C’è però un altro fattore da considerare, ossia quello che vede il versamento di questo reddito dalle casse delle banche centrali a quelle dello Stato. A scanso di facili e diffusi complottismi, va precisato che questo passaggio è imprescindibile: è lo Stato, infatti, ad essere titolare della sovranità monetaria.

Occorre fare un distinguo necessario per tutti gli stati moderni: la banca centrale stampa banconote mentre il governo si occupa di coniare monete metalliche. Sia la banca che il governo ottengono da quest’attività redditi di signoraggio, ma mentre il secondo li può immettere immediatamente nel mercato creando controvalore (ad esempio acquistando beni e servizi), la prima li ottiene in maniera più graduale.

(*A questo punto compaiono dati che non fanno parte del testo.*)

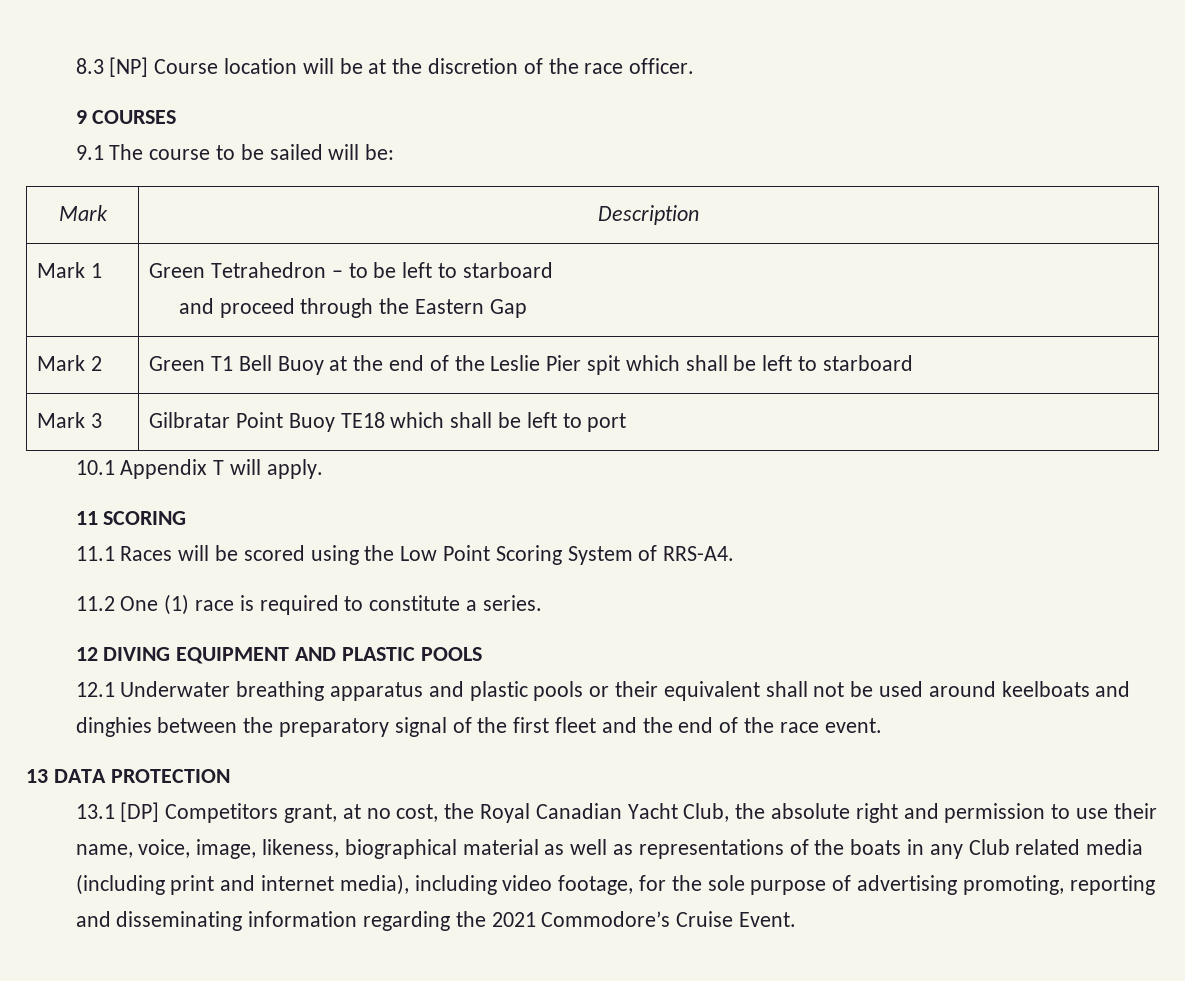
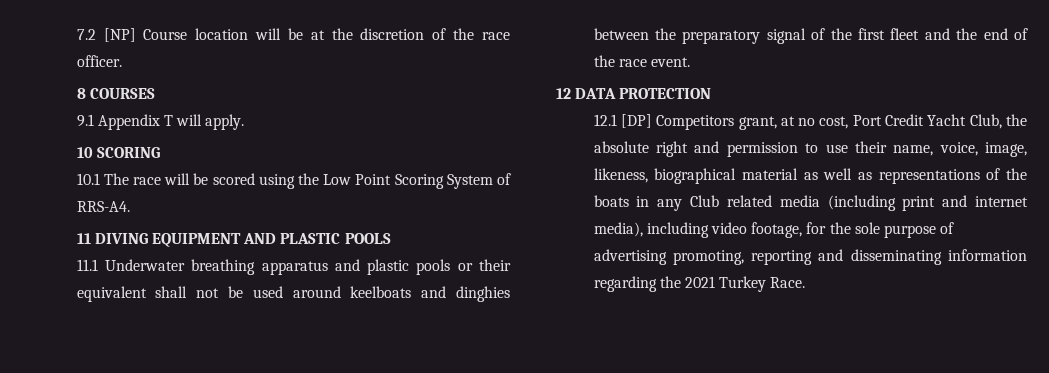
- 8.3 [NP] Course location will be at the discretion of the race officer.
+ 7.2 [NP] Course location will be at the discretion of the race officer.
- 9 COURSES
+ 8 COURSES
- 9.1 The course to be sailed will be:
- Mark | Description
- Mark 1 | Green Tetrahedron – to be left to starboard
- and proceed through the Eastern Gap
- Mark 2 | Green T1 Bell Buoy at the end of the Leslie Pier spit which shall be left to starboard
- Mark 3 | Gilbratar Point Buoy TE18 which shall be left to port
- 10.1 Appendix T will apply.
+ 9.1 Appendix T will apply.
- 11 SCORING
+ 10 SCORING
- 11.1 Races will be scored using the Low Point Scoring System of RRS-A4.
+ 10.1 The race will be scored using the Low Point Scoring System of RRS-A4.
- 11.2 One (1) race is required to constitute a series.
- 12 DIVING EQUIPMENT AND PLASTIC POOLS
+ 11 DIVING EQUIPMENT AND PLASTIC POOLS
- 12.1 Underwater breathing apparatus and plastic pools or their equivalent shall not be used around keelboats and dinghies between the preparatory signal of the first fleet and the end of the race event.
+ 11.1 Underwater breathing apparatus and plastic pools or their equivalent shall not be used around keelboats and dinghies between the preparatory signal of the first fleet and the end of the race event.
- 13 DATA PROTECTION
+ 12 DATA PROTECTION
- 13.1 [DP] Competitors grant, at no cost, the Royal Canadian Yacht Club, the absolute right and permission to use their name, voice, image, likeness, biographical material as well as representations of the boats in any Club related media (including print and internet media), including video footage, for the sole purpose of advertising promoting, reporting and disseminating information regarding the 2021 Commodore’s Cruise Event.
+ 12.1 [DP] Competitors grant, at no cost, Port Credit Yacht Club, the absolute right and permission to use their name, voice, image, likeness, biographical material as well as representations of the boats in any Club related media (including print and internet media), including video footage, for the sole purpose of advertising promoting, reporting and disseminating information regarding the 2021 Turkey Race.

Le banche centrali infatti emettono banconote che vengono fornite come prestito a banche commerciali, oppure utilizzate per l’acquisto di prodotti finanziari come titoli di Stato o valute estere, attività che rendono interessi.

Ecco allora le voci di bilancio delle banche centrali: al passivo sta il valore delle banconote, all’attivo quegli interessi derivati dalle attività fruttifere.

Il signoraggio bancario si configura allora come il reddito prodotto dagli interessi generati dagli investimenti, cui va ovviamente tolto il costo sostenuto per la stampa delle banconote.